Est. 1805 · Built 1805 of oak timber and iron; one of the oldest surviving jails of its type in the region · In continuous use as a jail until 1933 · Transferred to the Nantucket Historical Association in 1946 and preserved as a museum
Nantucket built its first jail on Vestal Street in 1696. By the early 19th century the town needed something sturdier, and in 1805 taxpayers voted to spend roughly $2,090, about the cost of building a whaleship at the time, on a new, far stronger penal facility on the same street. The result, dubbed the 'New Gaol,' was built of massive oak timbers bolted with iron, with iron rods across the windows and heavy iron-reinforced doors.
Despite that construction, the jail's records preserved by the Nantucket Historical Association describe a string of escapes over its long service.

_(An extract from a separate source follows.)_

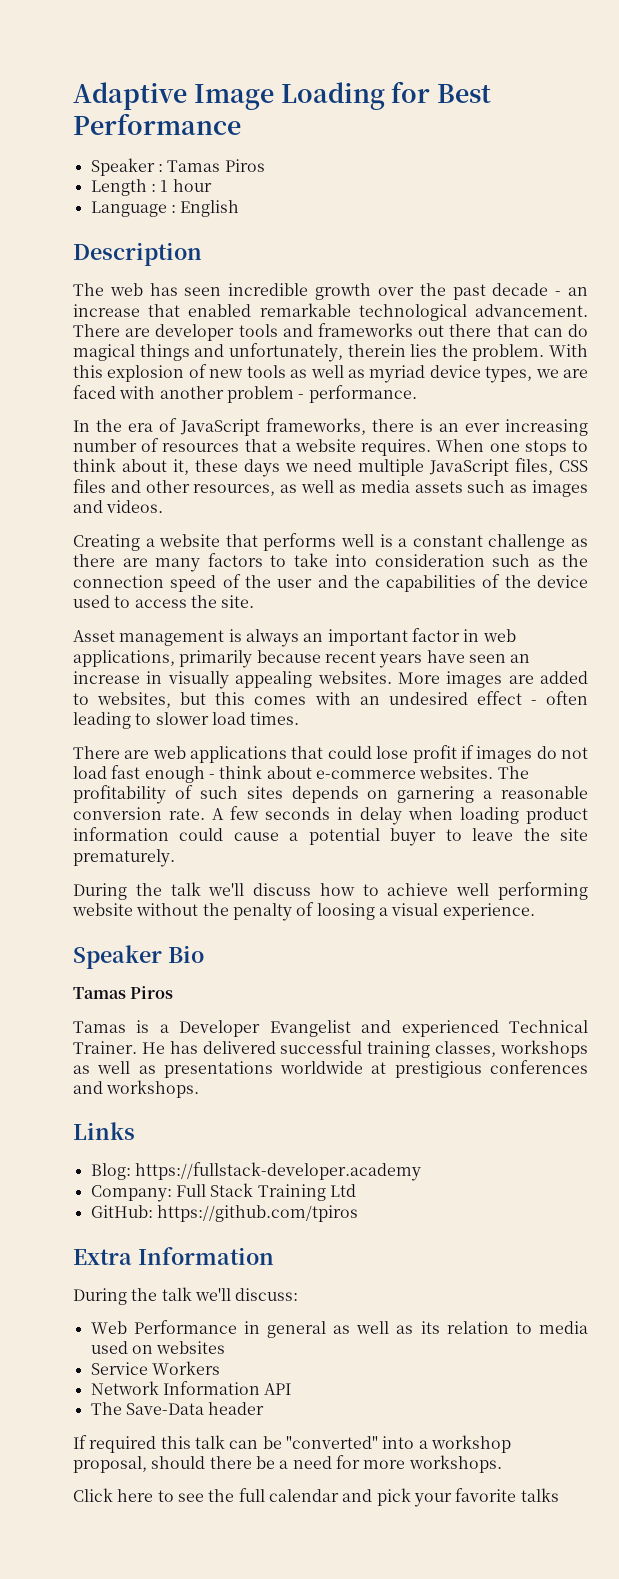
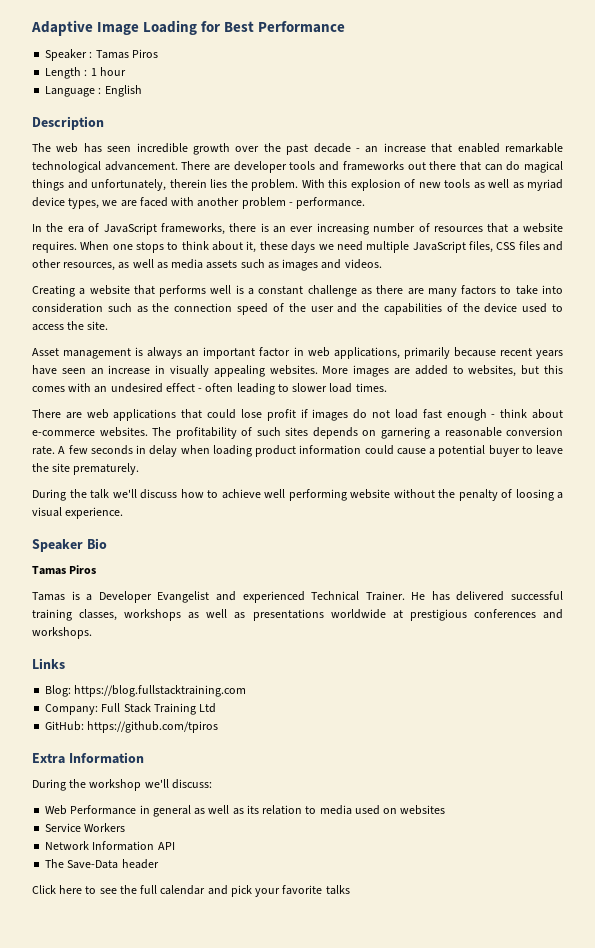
[134,1162,421,1181] https://fullstack-developer.academy -> [74,685,247,697] https://blog.fullstacktraining.com
[161,1287,192,1301] talk -> [89,779,142,791] workshop
[73,1435,511,1453] [73,1455,502,1473] // If required this talk can be "converted" into a workshop proposal, should there be a need for more workshops. -> (159, 864) none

Accounts include a fifteen-year-old who is said to have crawled out through a chimney flue and a prisoner who received a key hauled up to a second-floor window by a block-and-tackle rig.
The jail held its last prisoner in 1933, ending well over a century of use. In 1946 the town closed the property and transferred it to the Nantucket Historical Association, which has maintained it since.
Today the Old Gaol stands largely as it did, one of the oldest surviving jail buildings of its kind in the region, and the NHA operates it as a seasonal museum within the island's National Historic Landmark district. Visitors can see the original cells and reinforcement and learn the histories of the people who passed through them.
Sources
- https://nha.org/research/nantucket-history/histories-of-historic-sites/old-gaol-history/
- https://nha.org/visit/historic-sites/old-jail/
- https://buildingsofnewengland.com/2022/11/28/old-gaol-old-nantucket-jail-1805/
Reported spirits of former prisonersGeneral unease in the preserved cells
The Old Gaol's reputation as a haunted site follows naturally from what it was: a small, heavily built jail that confined people for well over a century. Nantucket ghost lore and haunted-place listings describe the spirits of former prisoners said to linger in the cells, along with the general unease visitors report in a preserved jail building of this age.
These accounts are anecdotal. No documented incident or independently verified phenomenon underlies the claims, and the Nantucket Historical Association presents the site as a history museum rather than a paranormal attraction. The building's real interest lies in its survival, its construction, and the well-recorded stories of the prisoners and escapes that the NHA's archives preserve.
For visitors, the draw is the chance to stand inside an intact early-19th-century jail. The hauntings are folklore attached to a genuine and unusually well-documented landmark; anyone hoping for ghosts should temper expectations and come for the history.